FIG. 1 is a schematic diagram (11S diagram) showing a liquid crystal display device whose display is controlled by the liquid crystal driving method according to an embodiment of the present invention, FIG. 2 is a timing chart showing the driving operation by the liquid crystal driving method described above, and FIG. 4 is a timing chart showing the driving waveform of the scanning electrode according to the conventional liquid crystal driving method, and FIG. 4 is a timing chart showing the operation of the liquid crystal display device according to the conventional liquid crystal driving method shown in FIG. 3. 11...Signal generation Circuit, 12...Synchronization processing circuit, 1
3... Scanning electrode drive circuit, 14... Signal electrode drive circuit, 15.16... Shift register, 17... Latch circuit, 18... Liquid crystal display panel, 19... A/D
Converter, ΦT: basic clock, Φs1: video data shift clock, Φs2: scanning data shift clock, Φ): video data latch clock.

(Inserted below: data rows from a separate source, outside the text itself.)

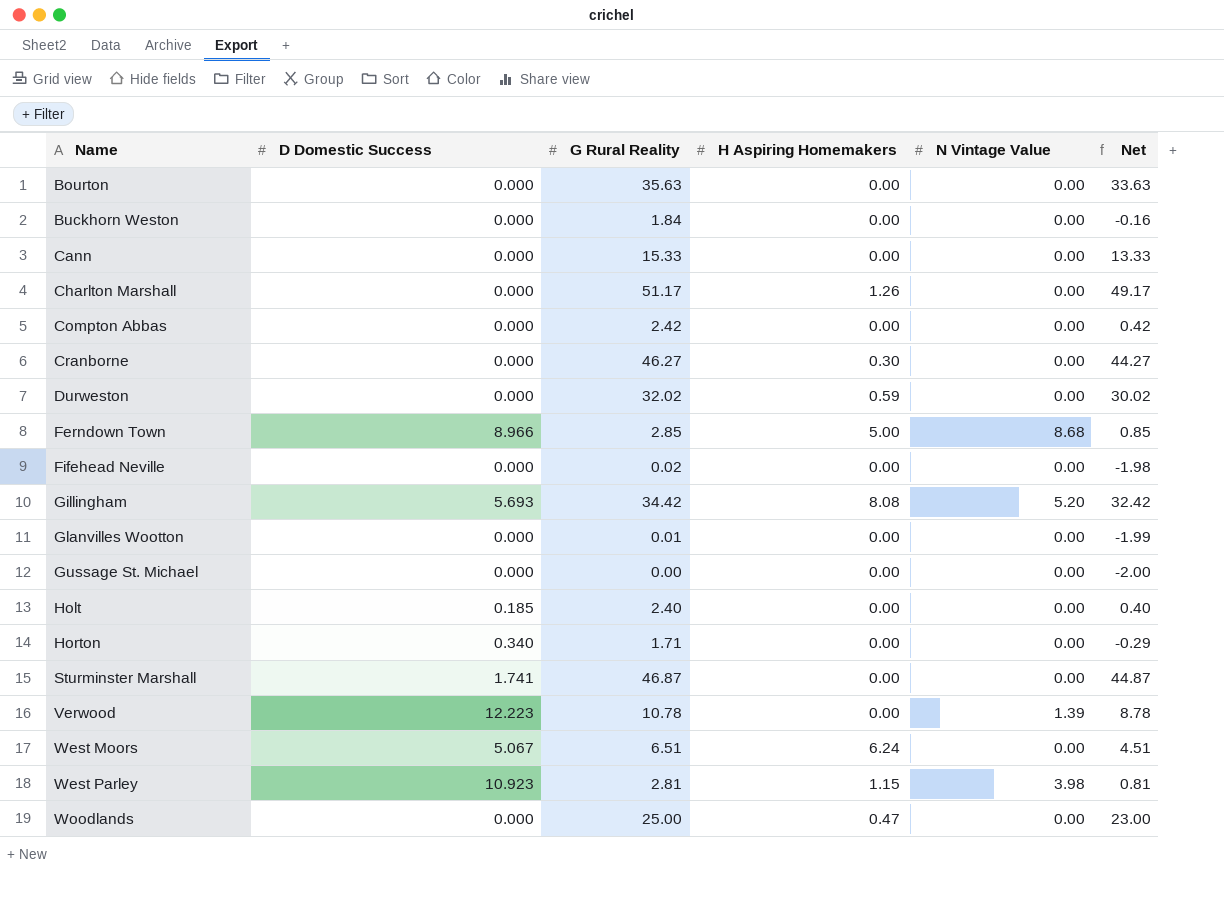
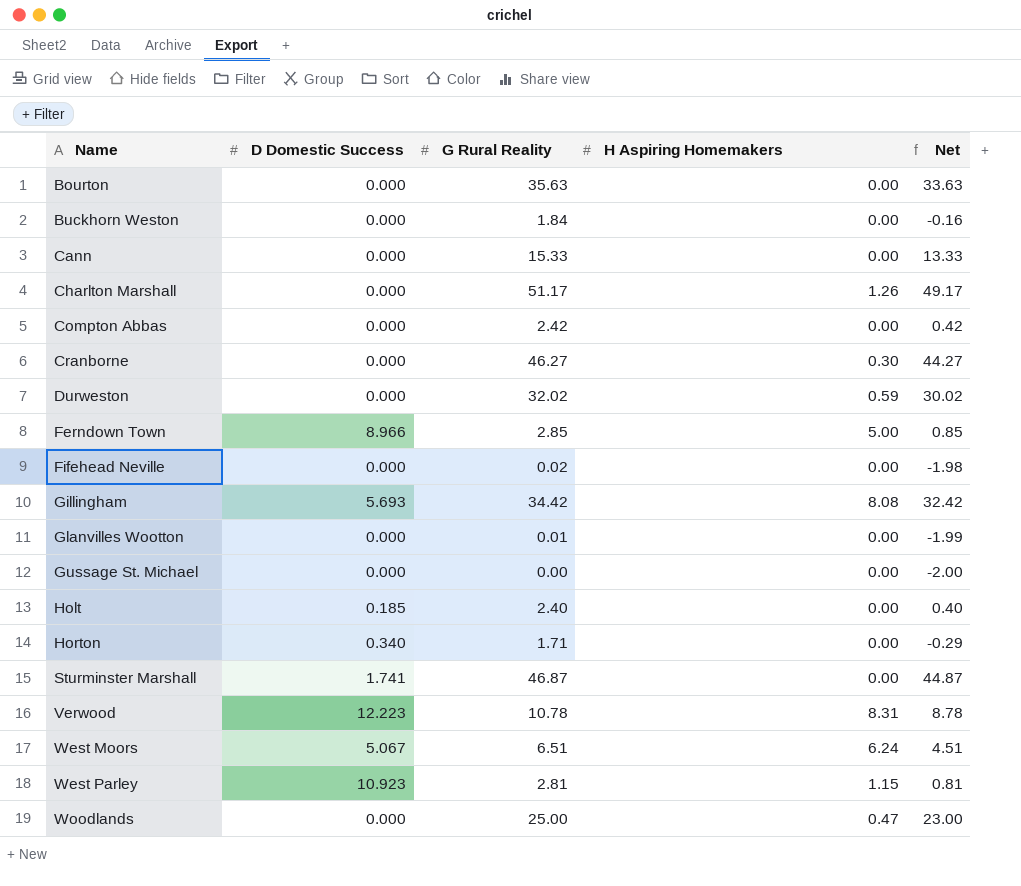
column N Vintage Value | position: 5 -> none
Verwood | H Aspiring Homemakers: 0.00 -> 8.31

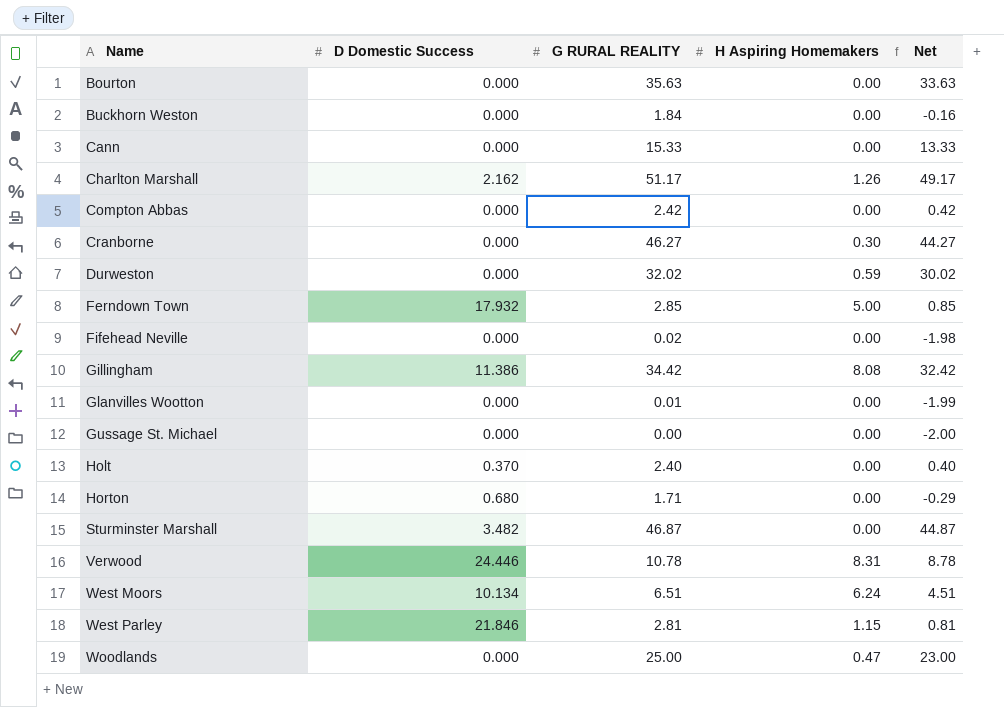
column name: G Rural Reality -> G RURAL REALITY
Charlton Marshall | D Domestic Success: 0.000 -> 2.162
Ferndown Town | D Domestic Success: 8.966 -> 17.932
Gillingham | D Domestic Success: 5.693 -> 11.386
Holt | D Domestic Success: 0.185 -> 0.370
Horton | D Domestic Success: 0.340 -> 0.680
Sturminster Marshall | D Domestic Success: 1.741 -> 3.482
Verwood | D Domestic Success: 12.223 -> 24.446
West Moors | D Domestic Success: 5.067 -> 10.134
West Parley | D Domestic Success: 10.923 -> 21.846

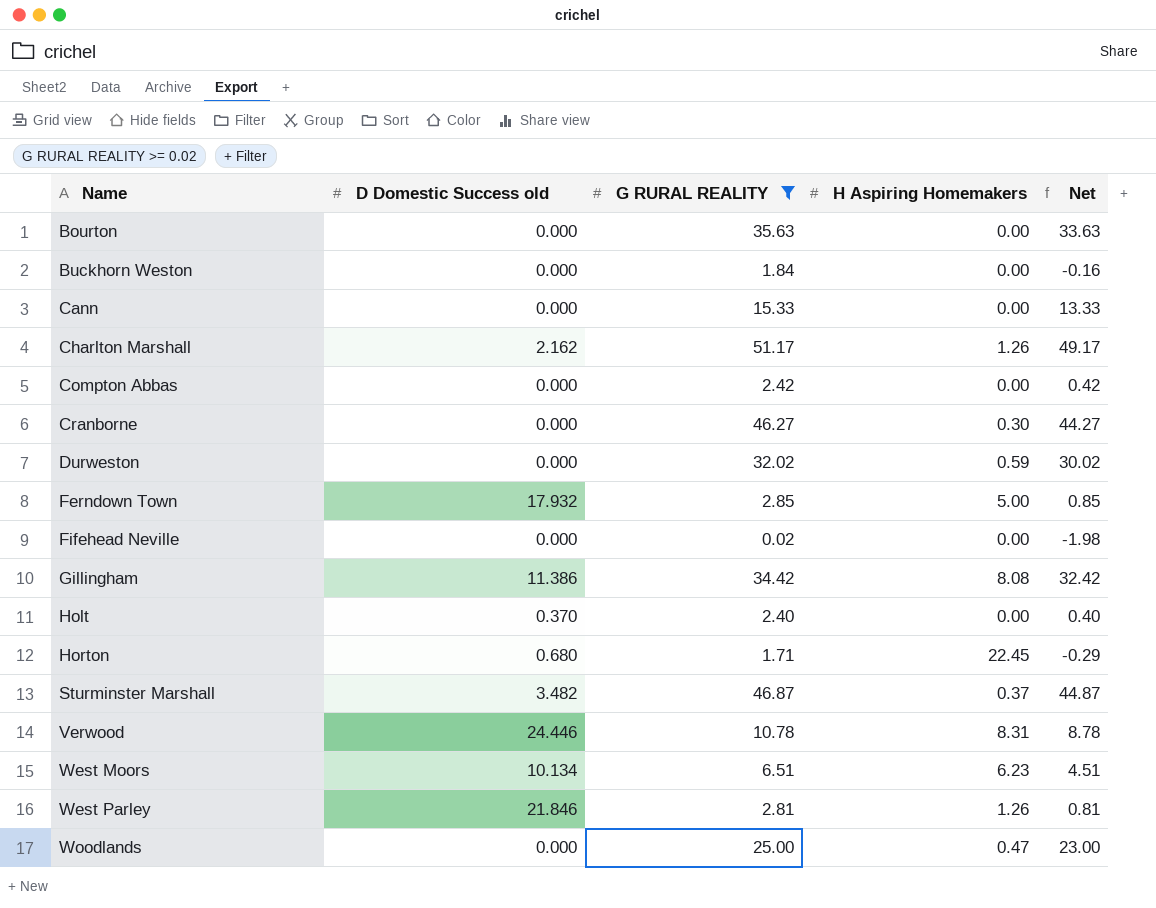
filter: none -> G RURAL REALITY >= 0.02
column name: D Domestic Success -> D Domestic Success old
Horton | H Aspiring Homemakers: 0.00 -> 22.45
Sturminster Marshall | H Aspiring Homemakers: 0.00 -> 0.37
West Moors | H Aspiring Homemakers: 6.24 -> 6.23
West Parley | H Aspiring Homemakers: 1.15 -> 1.26

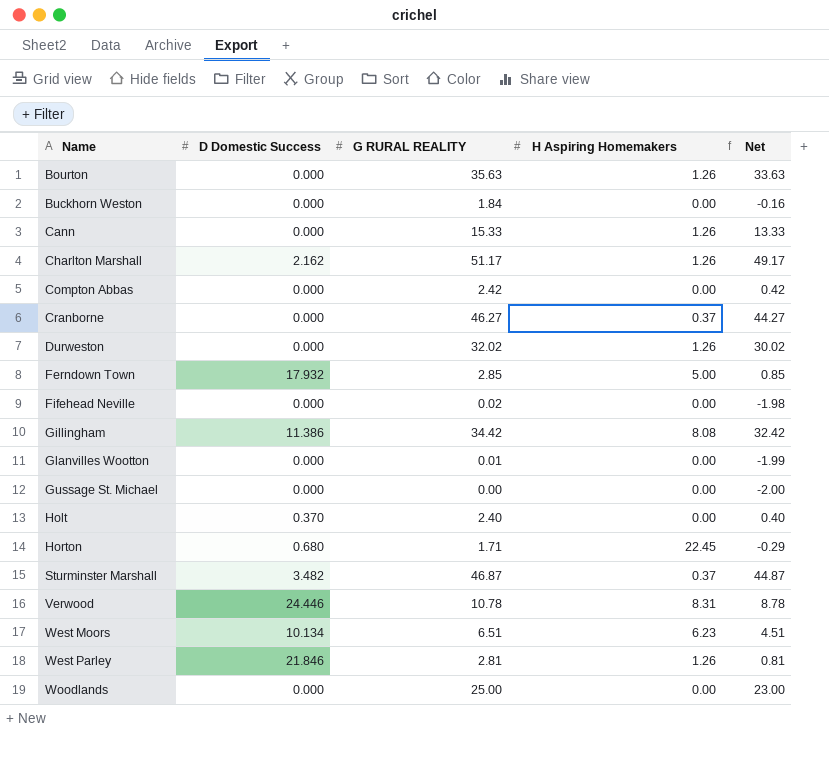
filter: G RURAL REALITY >= 0.02 -> none
column name: D Domestic Success old -> D Domestic Success
Bourton | H Aspiring Homemakers: 0.00 -> 1.26
Cann | H Aspiring Homemakers: 0.00 -> 1.26
Cranborne | H Aspiring Homemakers: 0.30 -> 0.37
Durweston | H Aspiring Homemakers: 0.59 -> 1.26
Woodlands | H Aspiring Homemakers: 0.47 -> 0.00

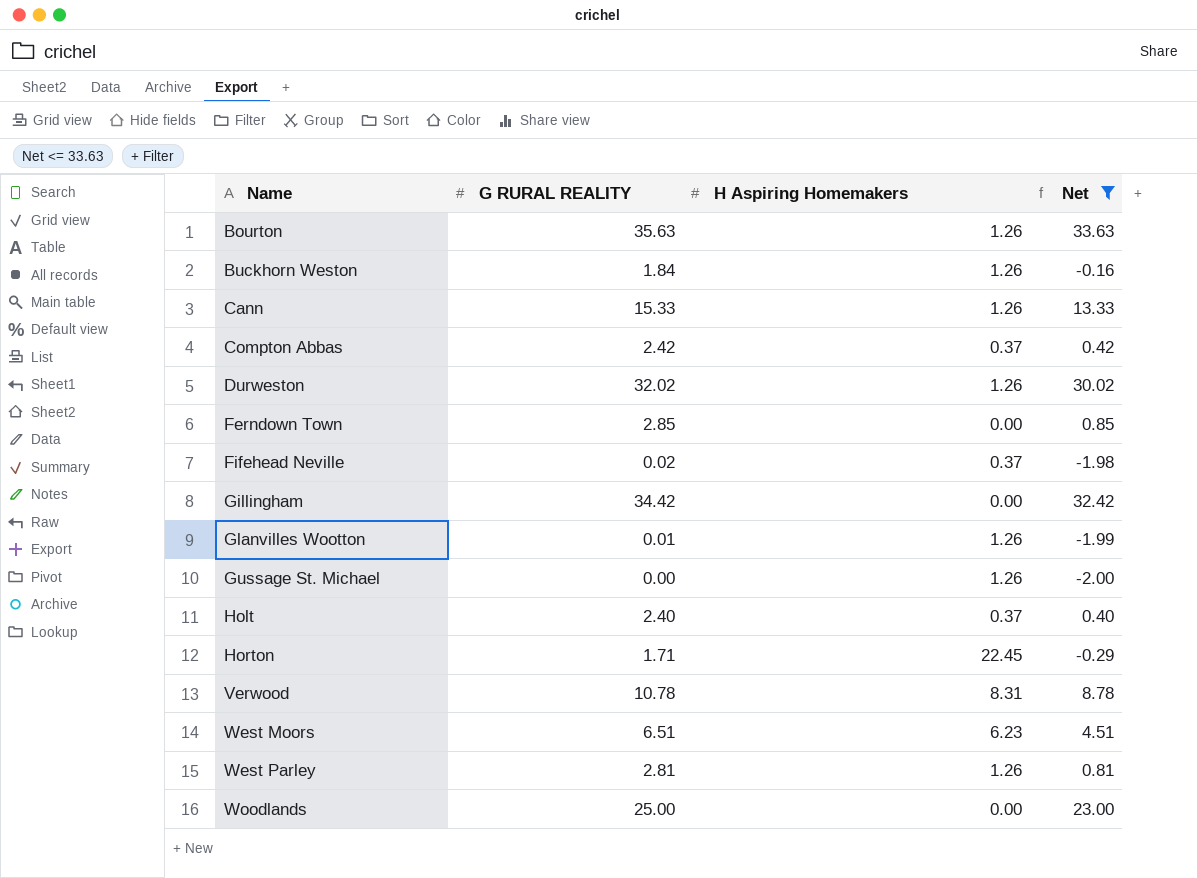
filter: none -> Net <= 33.63
column D Domestic Success | position: 2 -> none
Buckhorn Weston | H Aspiring Homemakers: 0.00 -> 1.26
Compton Abbas | H Aspiring Homemakers: 0.00 -> 0.37
Ferndown Town | H Aspiring Homemakers: 5.00 -> 0.00
Fifehead Neville | H Aspiring Homemakers: 0.00 -> 0.37
Gillingham | H Aspiring Homemakers: 8.08 -> 0.00
Glanvilles Wootton | H Aspiring Homemakers: 0.00 -> 1.26
Gussage St. Michael | H Aspiring Homemakers: 0.00 -> 1.26
Holt | H Aspiring Homemakers: 0.00 -> 0.37

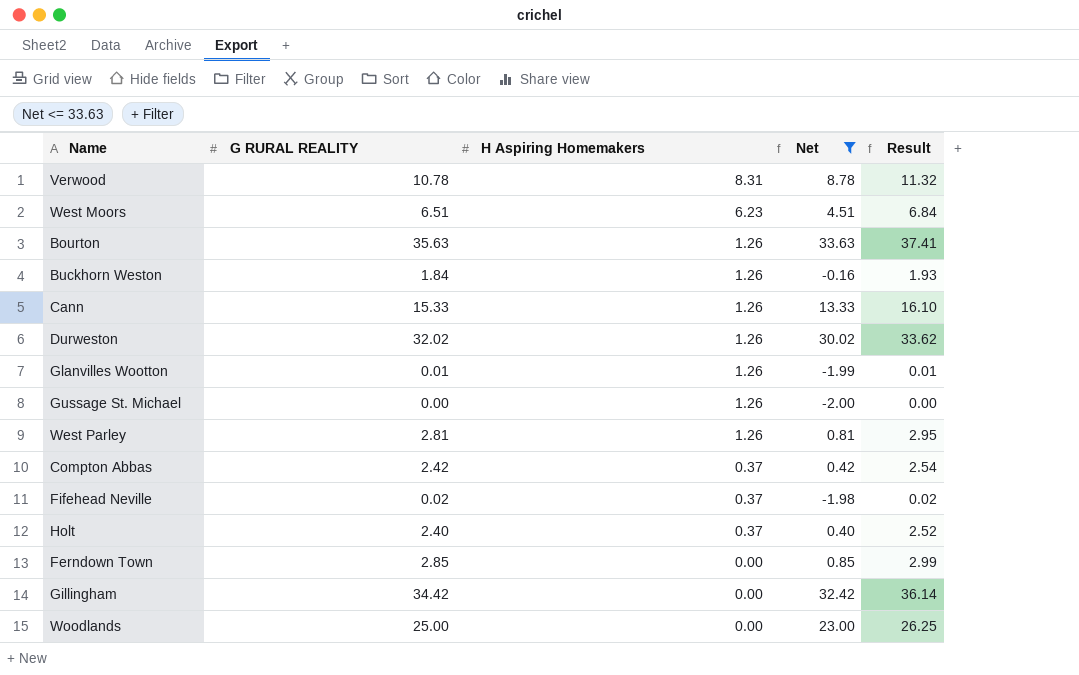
row order: Name ascending -> H Aspiring Homemakers descending
column Result | formula: none -> [G RURAL REALITY] * 1.05
row Horton: 1.71 | 22.45 | -0.29 -> none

Applicant's agent Patent attorney Takehiko Suzue Figure 1 φT 6th chapter No. 9 Kofu Kapuku n-3n-2n-+
n n+1 n+2 2Figure 2

Claims (1)

[Claims] In a liquid crystal driving method for driving a liquid crystal display panel in which a large number of scanning electrodes and signal electrodes are arranged in a matrix, the driving time for driving the scanning electrodes is regularly varied depending on the scanning electrode, and the driving time for driving the scanning electrodes is regularly varied depending on the scanning electrode. A liquid crystal driving method characterized by equalizing the total driving time of electrodes.